Suspension des partis politiques : le RPG Arc-en-ciel toujours dans l’attente d’un acte officiel
Plusieurs semaines après la fin de la période de suspension décrétée par le ministère de l’Administration du territoire et de la Décentralisation (MATD), le RPG Arc-en-ciel n’a pas encore repris ses activités politiques. Contrairement à l’Union des Forces Démocratiques de Guinée (UFDG), qui a relancé ses actions, l’ancien parti au pouvoir conditionne toute reprise à une décision administrative formelle.
La mesure de suspension, annoncée le 22 août dernier, concernait trois formations politiques accusées de manquements aux règles de fonctionnement interne, notamment l’absence de congrès conformément aux textes en vigueur.
Dans un entretien accordé à nos confrères de Guinée360, Marc Yombouno, cadre du RPG Arc-en-ciel, estime que la responsabilité de clarifier la situation revient exclusivement au MATD. Selon lui, une suspension ne peut prendre fin sans un acte officiel.
« Lorsqu’une autorité suspend un parti, elle a aussi l’obligation, à la fin de la période, de prendre un acte pour notifier la levée ou préciser la suite à donner », a-t-il déclaré.
Le responsable politique affirme que, malgré l’expiration du délai de suspension, aucune notification écrite n’a été adressée à son parti.
« À ce jour, nous n’avons reçu aucune information officielle », a-t-il ajouté.
Marc Yombouno précise toutefois que le RPG Arc-en-ciel a engagé des démarches auprès du ministère. Une délégation du parti aurait rencontré les services compétents afin d’échanger sur les exigences administratives.
« Une de nos équipes a été reçue par le MATD et a travaillé avec les services concernés, mais nous attendons toujours une notification formelle », a-t-il expliqué.
Pour le cadre du RPG Arc-en-ciel, cette situation révèle un manque de cohérence dans la gestion administrative.

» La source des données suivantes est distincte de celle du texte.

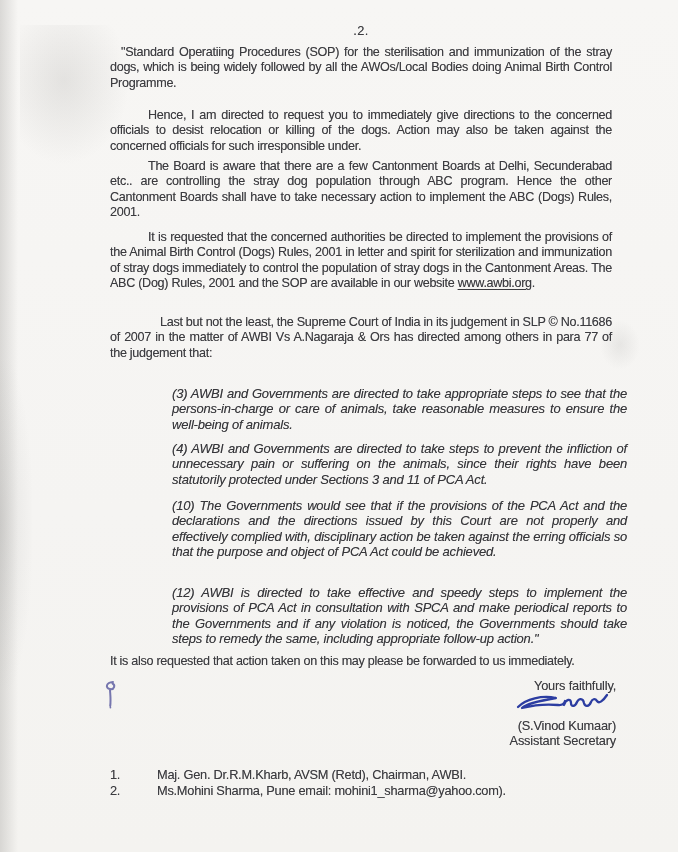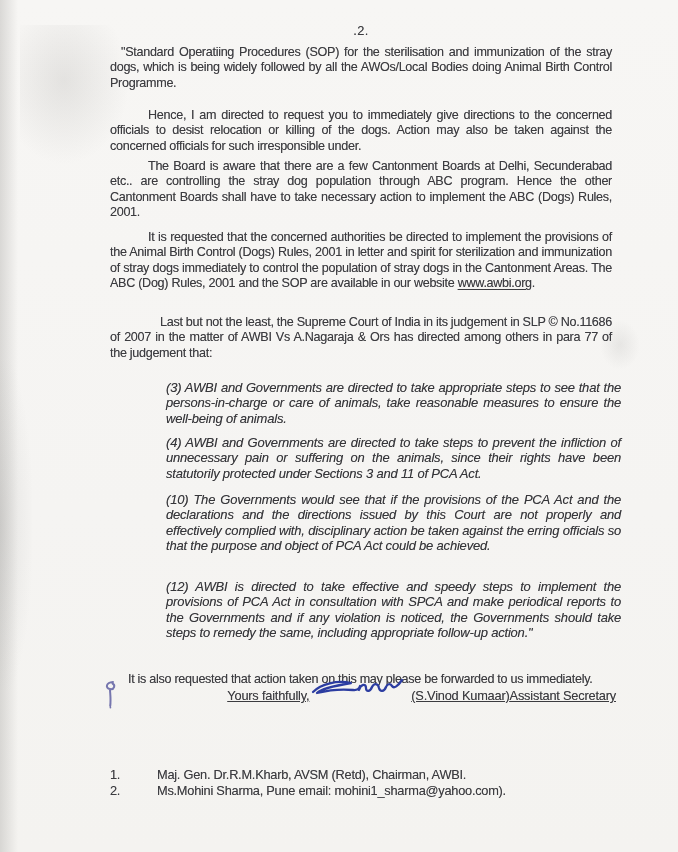--- a/index.html
+++ b/index.html
@@ -38,7 +38,7 @@
   .ind-sm { text-indent: 11px; }
   .ind-lg { text-indent: 50px; }
   .quote {
-    position: absolute; left: 158px; width: 455px; margin: 8px;
+    position: absolute; left: 158px; width: 455px; margin: 14px;
     text-align: justify; font-style: italic; font-size: 13px; line-height: 15.3px;
     letter-spacing: -0.2px; color: #36363a;
   }

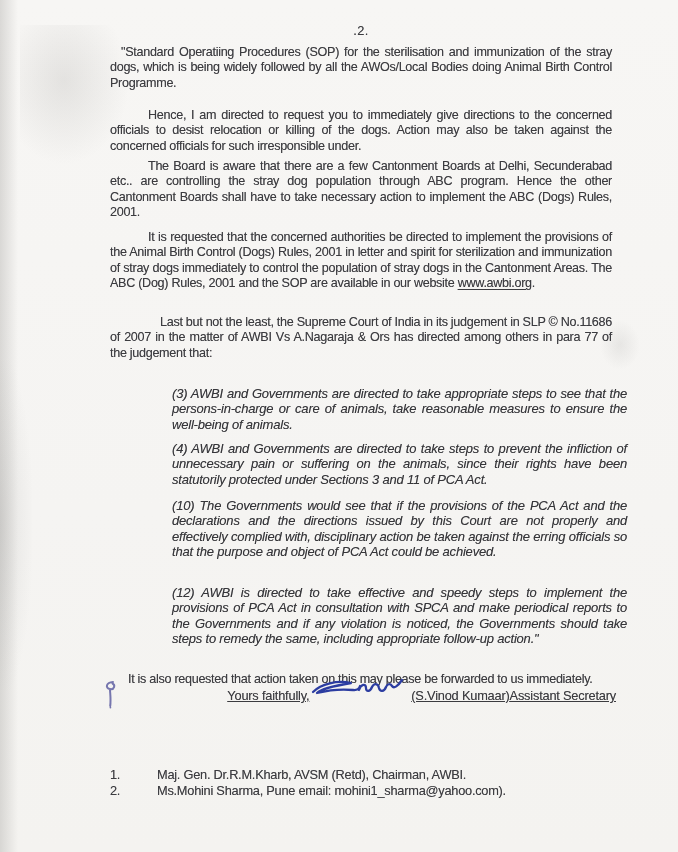--- a/index.html
+++ b/index.html
@@ -55,7 +55,7 @@
   .copy-item { display: flex; margin-bottom: 0.5px; }
   .copy-item .num { width: 47px; flex: 0 0 47px; }
   .pen-mark { position: absolute; left: 102px; top: 679px; }
-  .closing { position: absolute; left: 110px; top: 654px; width: 502px; margin: 18px;
+  .closing { position: absolute; left: 110px; top: 654px; width: 502px; margin: 0;
     font-size: 12.6px; line-height: 15.3px; letter-spacing: -0.3px; }
 </style>
 </head>

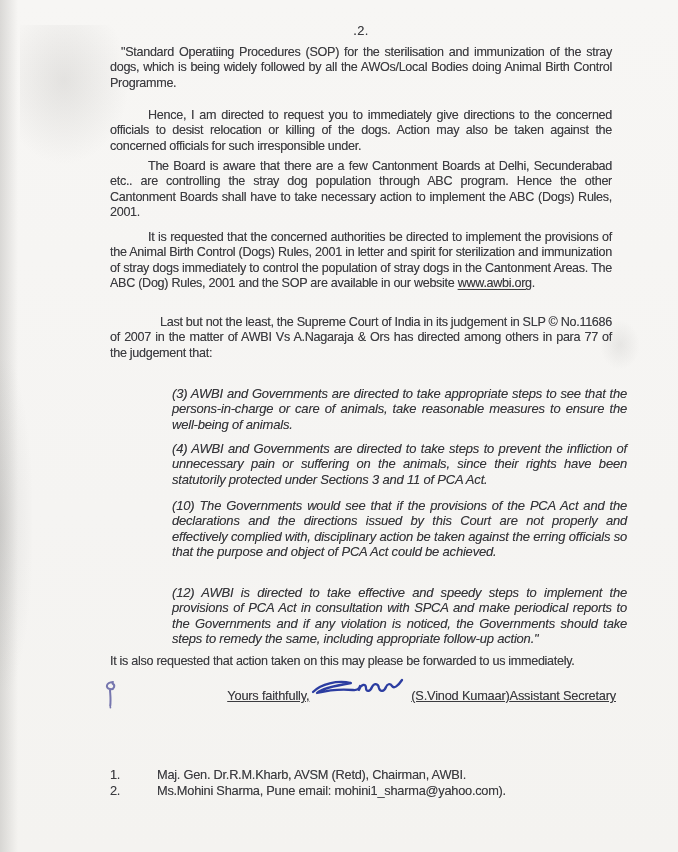--- a/index.html
+++ b/index.html
@@ -45,8 +45,8 @@
   .weblink { text-decoration: underline; text-underline-offset: 2px; }
   .sig-block {
     position: absolute; top: 678px; right: 62px;
-    display: flex; flex-direction: row; align-items: flex-end;
-    font-size: 12.8px; line-height: 15px; letter-spacing: -0.2px; text-decoration: underline;
+    display: flex; flex-direction: column; align-items: flex-end;
+    font-size: 12.8px; line-height: 15px; letter-spacing: -0.2px;
   }
   .sig-scrawl { margin: -1px 2px -3px 0; }
   .copy-block { position: absolute; left: 110px; top: 752px; width: 502px;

« L’administration ne doit pas fonctionner par à-coups. Ceux qui ont pris la décision de suspendre doivent aussi prendre celle de rétablir, après avoir constaté que les manquements ont été corrigés », a-t-il insisté.
Le parti justifie également sa prudence par un souci de sécurité. Il affirme ne pas vouloir reprendre ses activités sans cadre juridique clair, afin d’éviter toute tension ou intervention des forces de sécurité.
« Nous ne voulons pas provoquer dans l’environnement actuel. Nous voulons protéger nos militants et éviter tout risque inutile », a déclaré Marc Yombouno.
Malgré la suspension de ses activités publiques, le RPG Arc-en-ciel assure rester politiquement actif.
« Le RPG existe toujours, même si ses mouvements physiques sont suspendus. L’esprit du parti demeure intact », a-t-il affirmé.
Dans l’attente d’une clarification officielle, les responsables du parti appellent le MATD à assumer pleinement ses responsabilités en prenant un acte administratif qui viendrait lever toute ambiguïté sur la situation du RPG Arc-en-ciel.